» Exercise directions:
Copy out the whole listing below exactly.

» Entries provided:
──────────────────────────────

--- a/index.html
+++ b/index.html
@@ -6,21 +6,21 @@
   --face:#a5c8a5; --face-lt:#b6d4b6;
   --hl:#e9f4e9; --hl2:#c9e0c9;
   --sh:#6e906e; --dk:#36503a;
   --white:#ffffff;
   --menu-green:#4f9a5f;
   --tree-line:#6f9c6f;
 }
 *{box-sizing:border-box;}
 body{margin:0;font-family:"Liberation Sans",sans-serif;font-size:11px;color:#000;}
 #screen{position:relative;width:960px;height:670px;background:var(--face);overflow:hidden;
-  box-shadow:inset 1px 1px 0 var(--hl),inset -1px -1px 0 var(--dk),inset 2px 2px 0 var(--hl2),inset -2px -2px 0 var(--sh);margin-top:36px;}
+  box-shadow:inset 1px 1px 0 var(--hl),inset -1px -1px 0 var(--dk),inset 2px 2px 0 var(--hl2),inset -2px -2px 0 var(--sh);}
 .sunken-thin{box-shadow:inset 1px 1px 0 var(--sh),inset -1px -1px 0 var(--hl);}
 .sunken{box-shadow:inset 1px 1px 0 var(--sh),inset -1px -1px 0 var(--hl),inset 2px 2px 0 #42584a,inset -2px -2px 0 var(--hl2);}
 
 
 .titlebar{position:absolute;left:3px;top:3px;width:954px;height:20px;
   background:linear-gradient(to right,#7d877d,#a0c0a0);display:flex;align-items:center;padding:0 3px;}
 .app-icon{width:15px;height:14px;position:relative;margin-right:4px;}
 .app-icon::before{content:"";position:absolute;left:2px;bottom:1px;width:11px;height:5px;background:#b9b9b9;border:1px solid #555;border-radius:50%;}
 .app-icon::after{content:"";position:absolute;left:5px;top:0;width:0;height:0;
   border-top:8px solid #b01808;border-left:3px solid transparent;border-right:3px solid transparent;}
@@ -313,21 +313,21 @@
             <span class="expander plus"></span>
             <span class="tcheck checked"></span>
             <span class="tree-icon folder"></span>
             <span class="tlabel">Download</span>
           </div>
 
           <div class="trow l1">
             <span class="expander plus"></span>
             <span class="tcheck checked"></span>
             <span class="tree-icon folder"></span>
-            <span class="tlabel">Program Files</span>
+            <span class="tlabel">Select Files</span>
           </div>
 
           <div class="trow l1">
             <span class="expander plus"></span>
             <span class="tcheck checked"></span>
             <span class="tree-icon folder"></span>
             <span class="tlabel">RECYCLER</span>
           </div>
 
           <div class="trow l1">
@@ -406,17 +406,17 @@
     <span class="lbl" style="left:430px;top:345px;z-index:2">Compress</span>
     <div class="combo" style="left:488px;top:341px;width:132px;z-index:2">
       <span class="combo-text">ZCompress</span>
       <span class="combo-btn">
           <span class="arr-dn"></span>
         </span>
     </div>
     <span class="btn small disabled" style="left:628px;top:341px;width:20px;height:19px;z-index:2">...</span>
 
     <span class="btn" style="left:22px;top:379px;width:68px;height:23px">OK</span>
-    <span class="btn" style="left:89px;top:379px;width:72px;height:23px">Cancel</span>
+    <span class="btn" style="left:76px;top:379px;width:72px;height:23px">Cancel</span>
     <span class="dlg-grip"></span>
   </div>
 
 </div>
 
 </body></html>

──────────────────────────────

» Response to this task:
--- a/index.html
+++ b/index.html
@@ -6,21 +6,21 @@
   --face:#a5c8a5; --face-lt:#b6d4b6;
   --hl:#e9f4e9; --hl2:#c9e0c9;
   --sh:#6e906e; --dk:#36503a;
   --white:#ffffff;
   --menu-green:#4f9a5f;
   --tree-line:#6f9c6f;
 }
 *{box-sizing:border-box;}
 body{margin:0;font-family:"Liberation Sans",sans-serif;font-size:11px;color:#000;}
 #screen{position:relative;width:960px;height:670px;background:var(--face);overflow:hidden;
-  box-shadow:inset 1px 1px 0 var(--hl),inset -1px -1px 0 var(--dk),inset 2px 2px 0 var(--hl2),inset -2px -2px 0 var(--sh);margin-top:36px;}
+  box-shadow:inset 1px 1px 0 var(--hl),inset -1px -1px 0 var(--dk),inset 2px 2px 0 var(--hl2),inset -2px -2px 0 var(--sh);}
 .sunken-thin{box-shadow:inset 1px 1px 0 var(--sh),inset -1px -1px 0 var(--hl);}
 .sunken{box-shadow:inset 1px 1px 0 var(--sh),inset -1px -1px 0 var(--hl),inset 2px 2px 0 #42584a,inset -2px -2px 0 var(--hl2);}
 
 
 .titlebar{position:absolute;left:3px;top:3px;width:954px;height:20px;
   background:linear-gradient(to right,#7d877d,#a0c0a0);display:flex;align-items:center;padding:0 3px;}
 .app-icon{width:15px;height:14px;position:relative;margin-right:4px;}
 .app-icon::before{content:"";position:absolute;left:2px;bottom:1px;width:11px;height:5px;background:#b9b9b9;border:1px solid #555;border-radius:50%;}
 .app-icon::after{content:"";position:absolute;left:5px;top:0;width:0;height:0;
   border-top:8px solid #b01808;border-left:3px solid transparent;border-right:3px solid transparent;}
@@ -313,21 +313,21 @@
             <span class="expander plus"></span>
             <span class="tcheck checked"></span>
             <span class="tree-icon folder"></span>
             <span class="tlabel">Download</span>
           </div>
 
           <div class="trow l1">
             <span class="expander plus"></span>
             <span class="tcheck checked"></span>
             <span class="tree-icon folder"></span>
-            <span class="tlabel">Program Files</span>
+            <span class="tlabel">Select Files</span>
           </div>
 
           <div class="trow l1">
             <span class="expander plus"></span>
             <span class="tcheck checked"></span>
             <span class="tree-icon folder"></span>
             <span class="tlabel">RECYCLER</span>
           </div>
 
           <div class="trow l1">
@@ -406,17 +406,17 @@
     <span class="lbl" style="left:430px;top:345px;z-index:2">Compress</span>
     <div class="combo" style="left:488px;top:341px;width:132px;z-index:2">
       <span class="combo-text">ZCompress</span>
       <span class="combo-btn">
           <span class="arr-dn"></span>
         </span>
     </div>
     <span class="btn small disabled" style="left:628px;top:341px;width:20px;height:19px;z-index:2">...</span>
 
     <span class="btn" style="left:22px;top:379px;width:68px;height:23px">OK</span>
-    <span class="btn" style="left:89px;top:379px;width:72px;height:23px">Cancel</span>
+    <span class="btn" style="left:76px;top:379px;width:72px;height:23px">Cancel</span>
     <span class="dlg-grip"></span>
   </div>
 
 </div>
 
 </body></html>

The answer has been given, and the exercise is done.